Feature: #109187 - Add integrity property to CSS includes

Description

The TypoScript properties includeCSS and includeCSSLibs now support the integrity property for Subresource Integrity (SRI) checking, bringing CSS includes to parity with existing SRI support in includeJS, includeJSFooter, includeJSLibs, and includeJSFooterlibs.

The crossorigin property is also supported. When integrity is set without an explicit crossorigin value for URI resources (for example, external URLs), crossorigin="anonymous" is automatically added, which is required for SRI validation to work cross-origin.

The integrity attribute has not yet been added to inline styles (inline = 1), as SRI only applies to external resources.

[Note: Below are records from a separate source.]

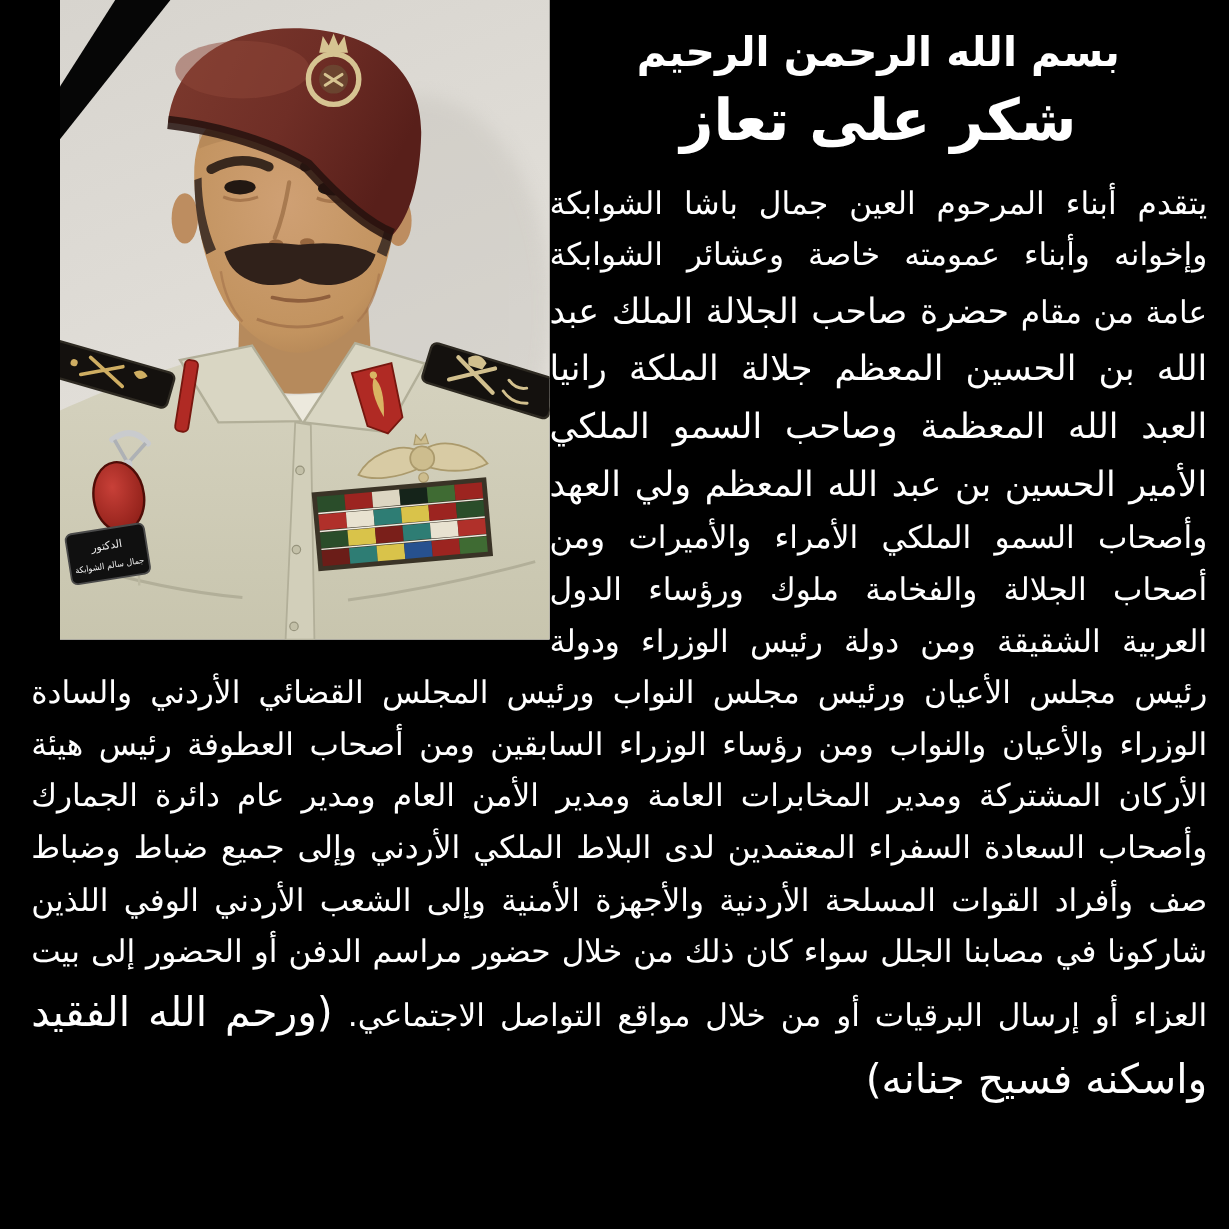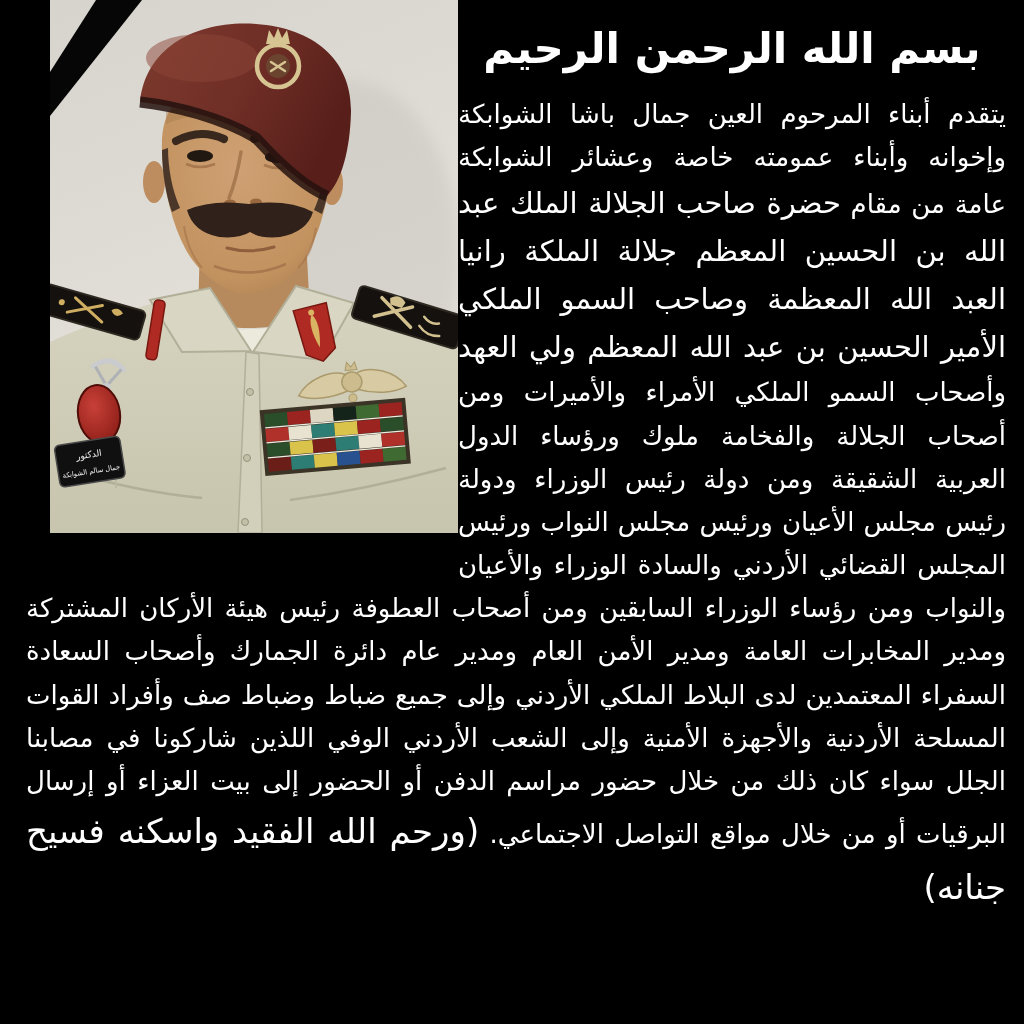"بسم الله الرحمن الرحيم" .basmala { font-size: 42px -> 34px }
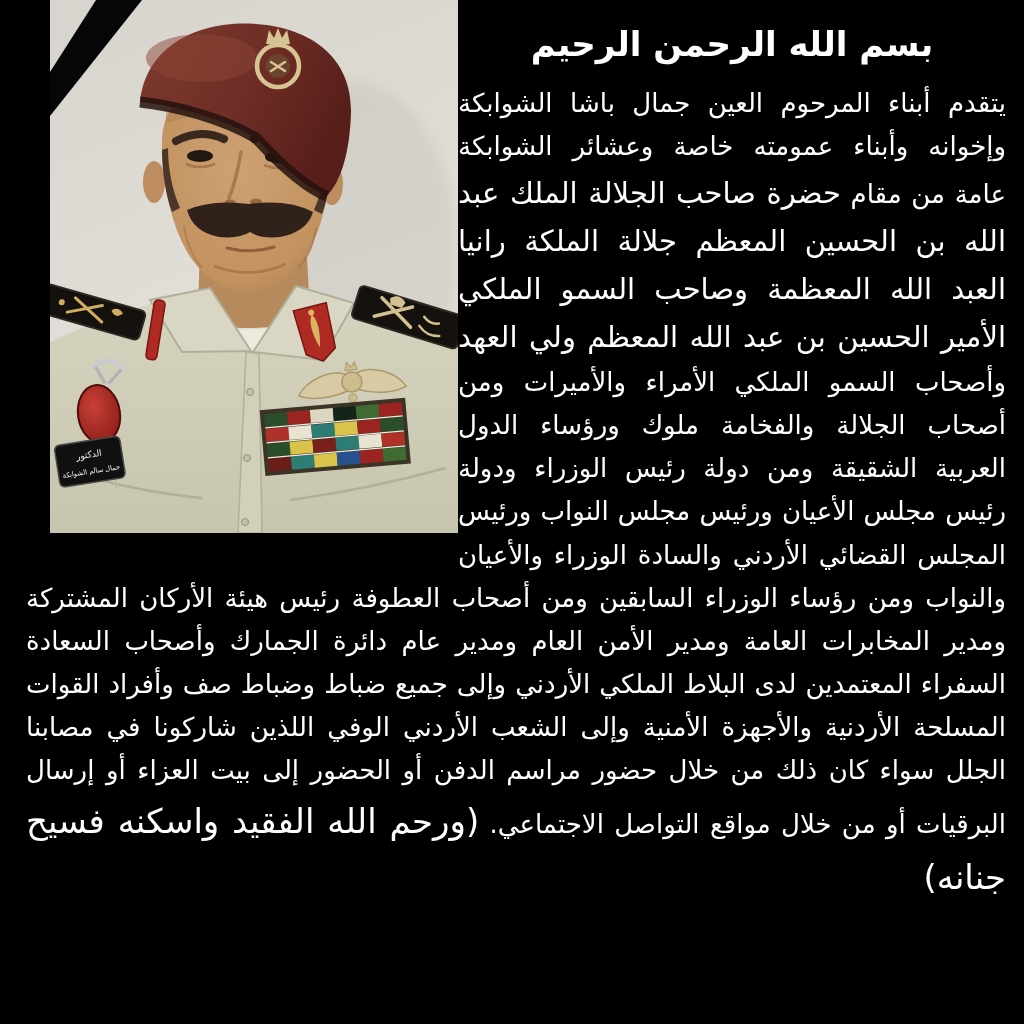"شكر على تعاز" div.heading { html: none -> <div>شكر على تعاز</div> }
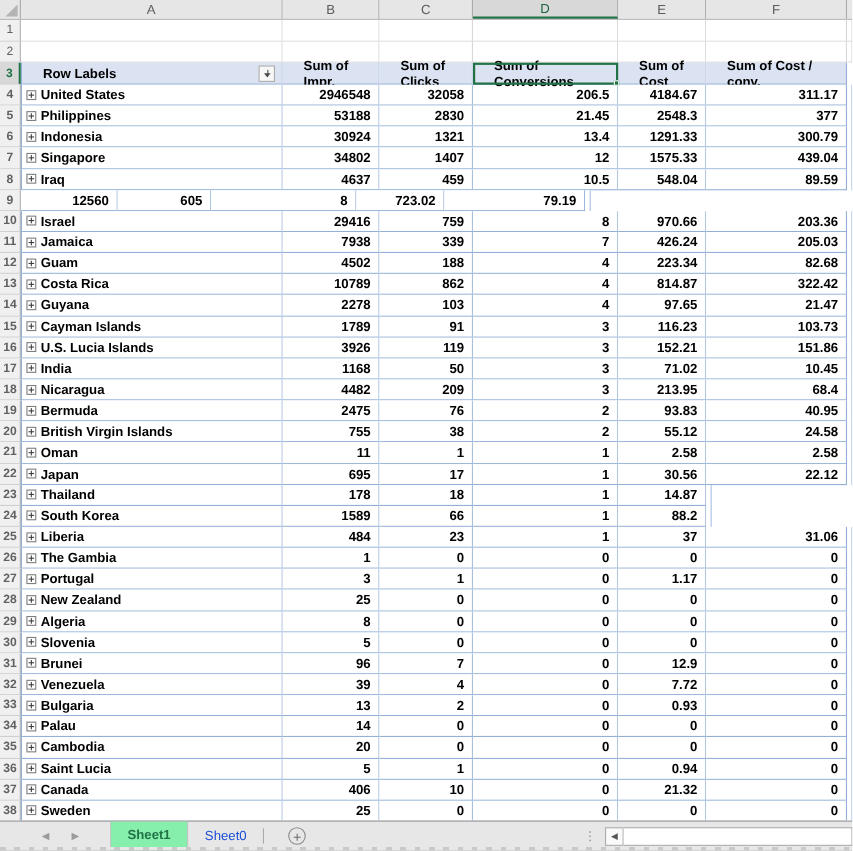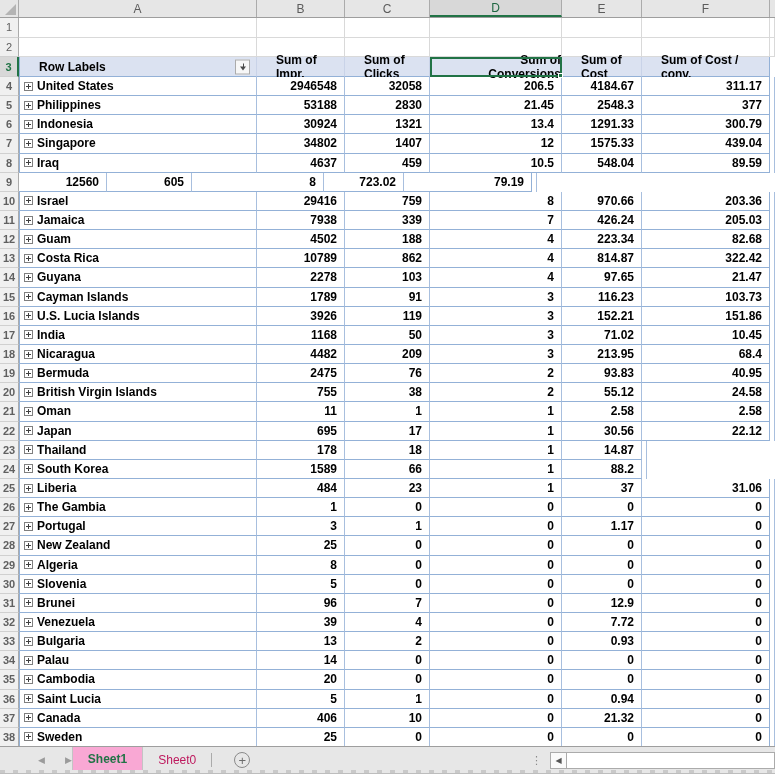"Sum of Conversions" .cell.selected { text-align: right -> none }
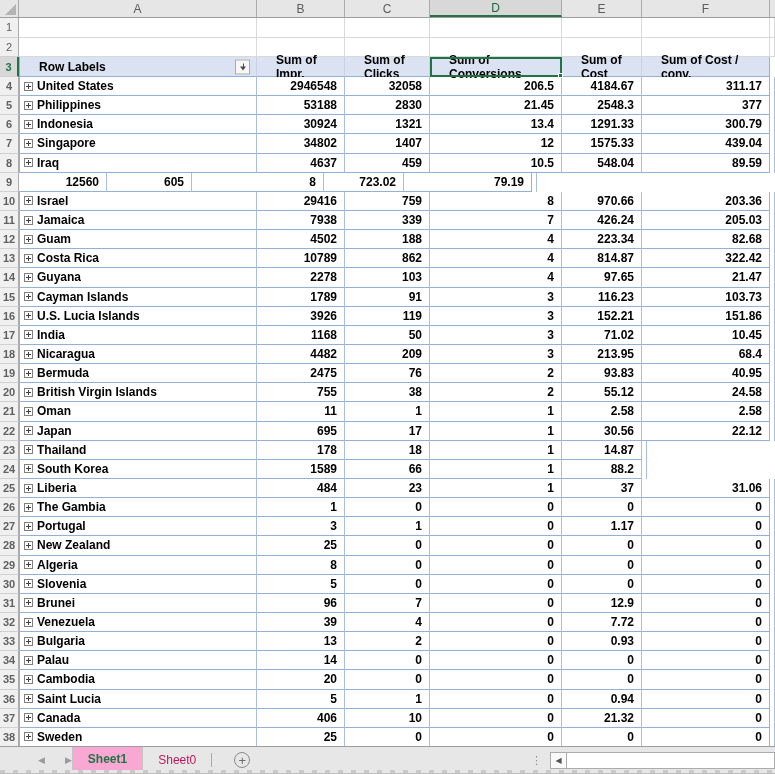"Sheet1" .sheet-tab.active { background: #f9a8d4 -> #86efac; margin-left: none -> 28px }
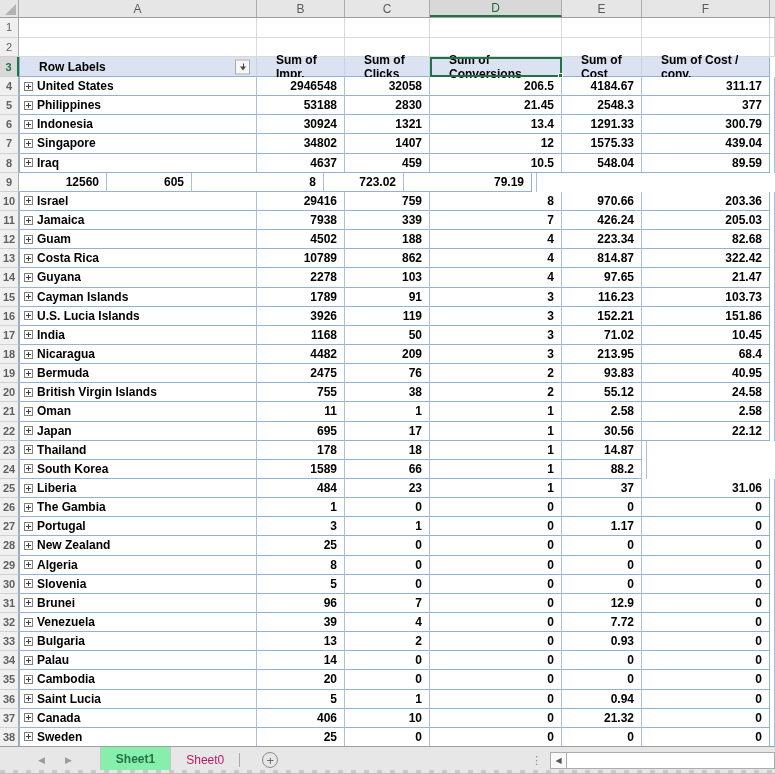"Sheet0" .sheet-tab.inactive { color: #be185d -> #1d4ed8 }
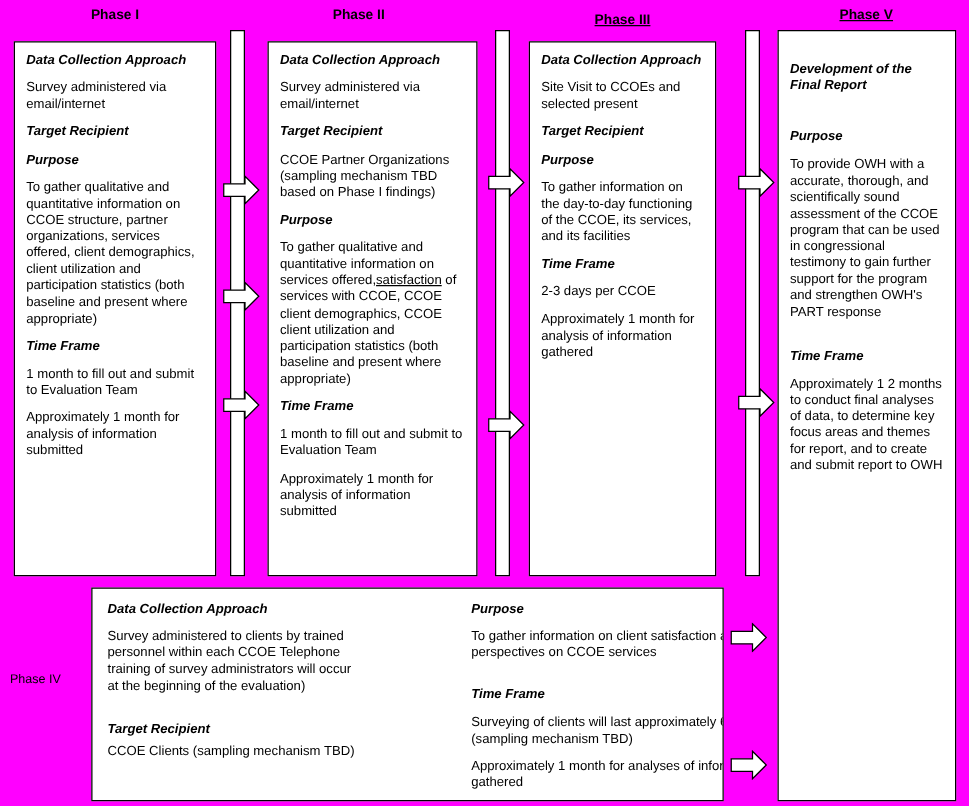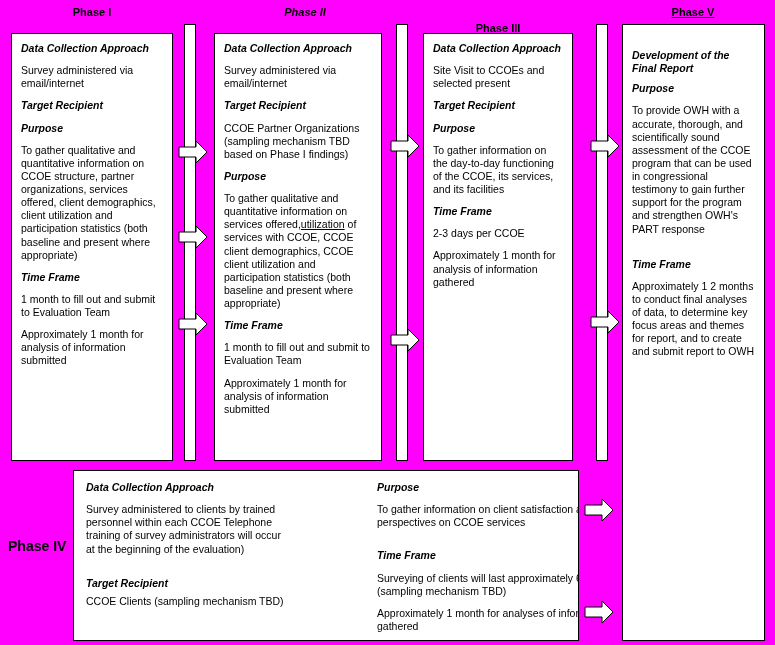"Phase II" div.phase-header { font-style: italic -> none; left: 255px -> 237px }
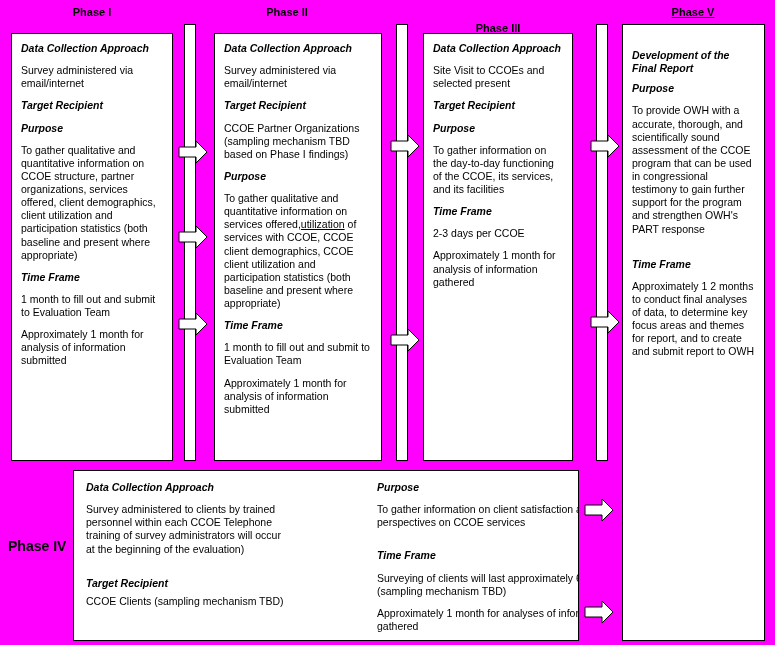"Phase III" div.phase-header { text-decoration: none -> underline; top: 22px -> 10px }
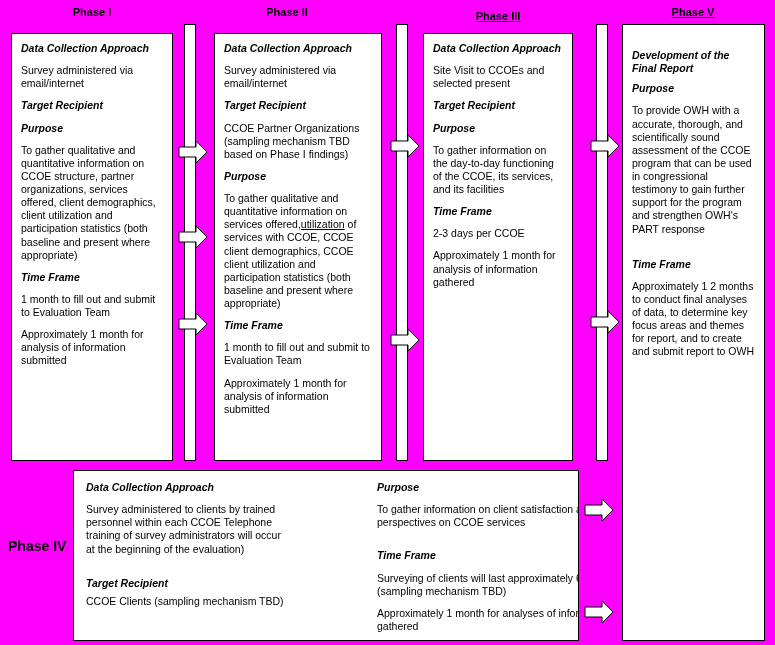"Development of the Final Report" p.hdr { margin-bottom: 7px -> 28px }
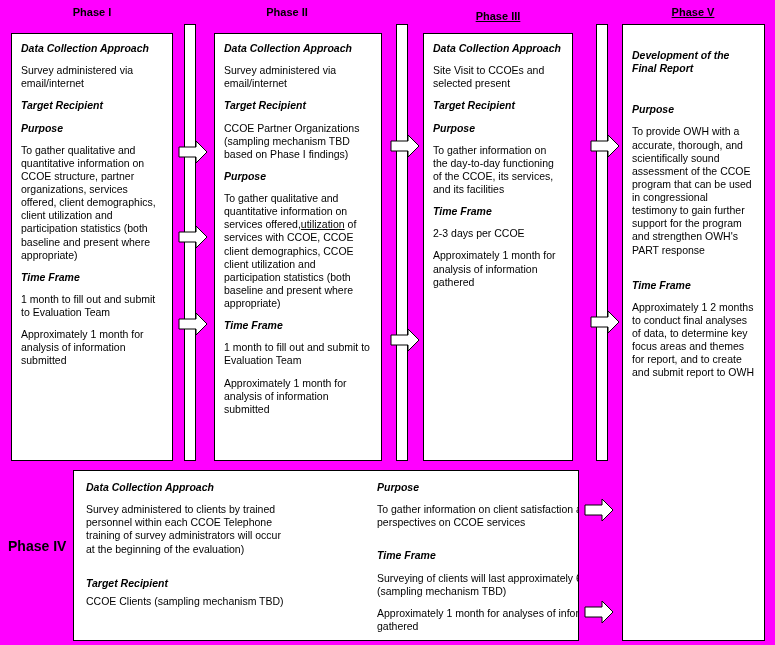"utilization" span.underline { text: utilization -> satisfaction }
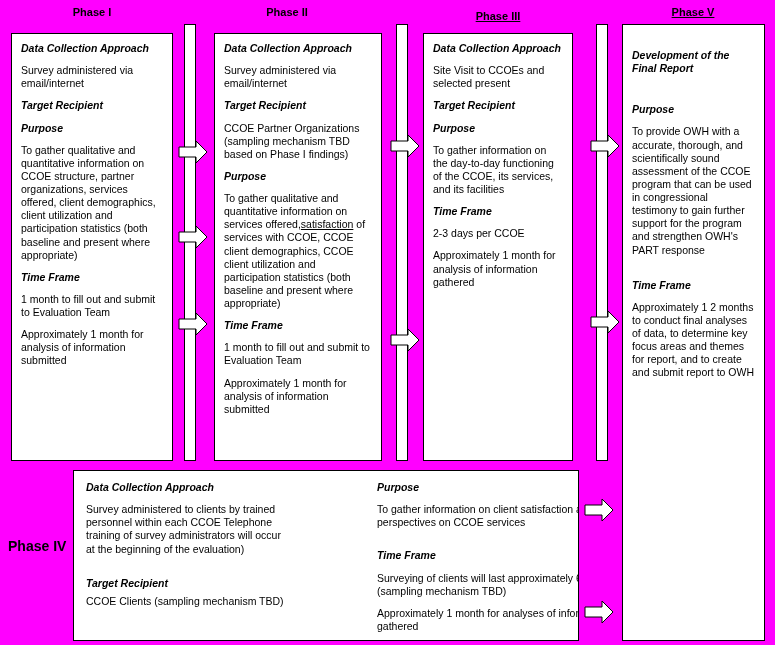"Phase IV" .phase4-label { font-size: 14px -> 10px; font-weight: bold -> normal }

The PageRenderer::addCssFile() and PageRenderer::addCssLibrary() methods have gained two new parameters, $integrity and $crossorigin.

Impact

It is now possible to add SRI integrity hashes to CSS files included via TypoScript:

page.includeCSS {
    main = https://cdn.example.com/styles/main.css
    main.integrity = sha384-abc123==
    # crossorigin is auto-set to "anonymous" when integrity is given
}

page.includeCSSLibs {
    vendor = https://cdn.example.com/vendor.css
    vendor.integrity = sha384-xyz789==
    vendor.crossorigin = anonymous
}

This results in the following HTML output:

<link rel="stylesheet" href="https://cdn.example.com/styles/main.css" media="all" integrity="sha384-abc123==" crossorigin="anonymous">

Note

The integrity hash value can be generated using browser developer tools or command-line tools. See Subresource Integrity on MDN for details on how to generate and use integrity hashes.